*** Opening of RECORDS FOR THE TASK ***

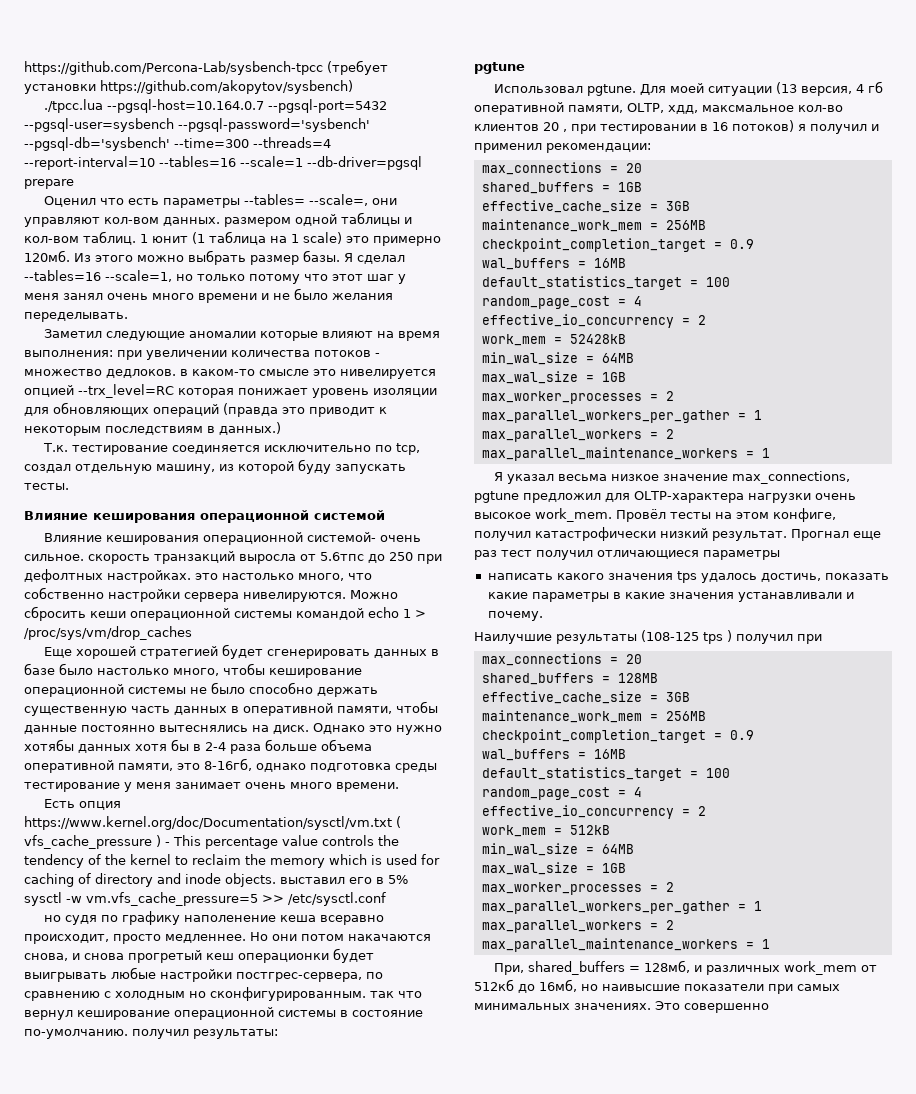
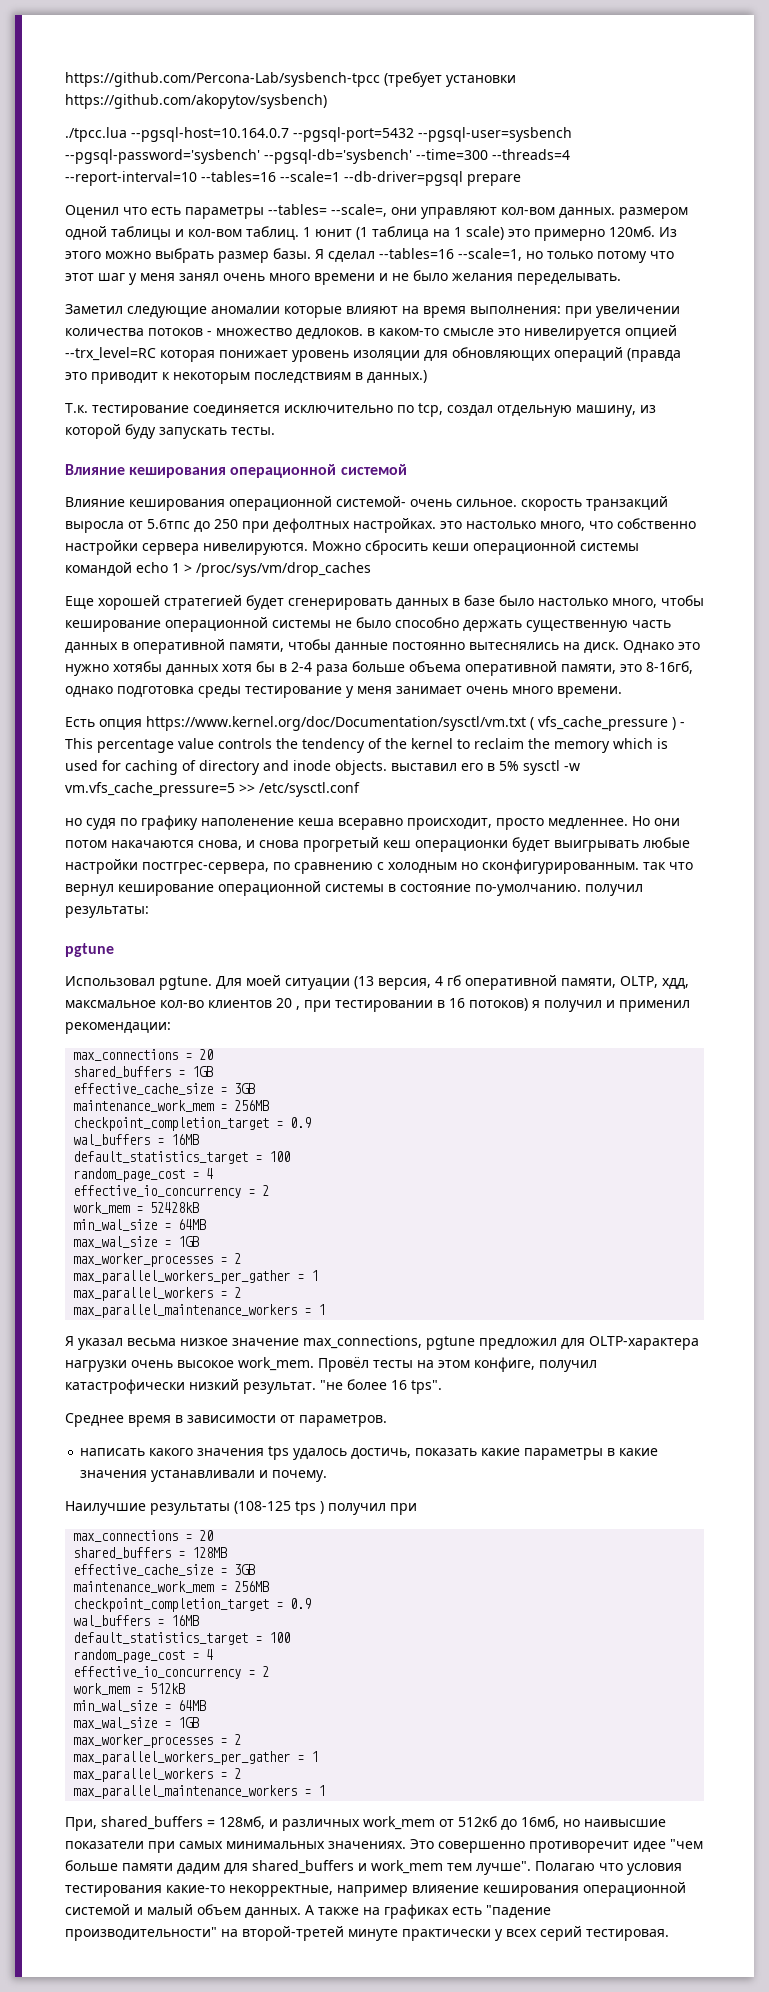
- Прогнал еще раз тест получил отличающиеся параметры
+ "не более 16 tps".
+ Среднее время в зависимости от параметров.
- Это совершенно
+ Это совершенно противоречит идее "чем больше памяти дадим для shared_buffers и work_mem тем лучше". Полагаю что условия тестирования какие-то некорректные, например влияение кеширования операционной системой и малый объем данных. А также на графиках есть "падение производительности" на второй-третей минуте практически у всех серий тестировая.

*** Close of RECORDS FOR THE TASK ***

WHAT IS EXPECTED => Where a line of the data includes the string "совершенно", list that line.

RESPONSE =>
- Это совершенно
+ Это совершенно противоречит идее "чем больше памяти дадим для shared_buffers и work_mem тем лучше". Полагаю что условия тестирования какие-то некорректные, например влияение кеширования операционной системой и малый объем данных. А также на графиках есть "падение производительности" на второй-третей минуте практически у всех серий тестировая.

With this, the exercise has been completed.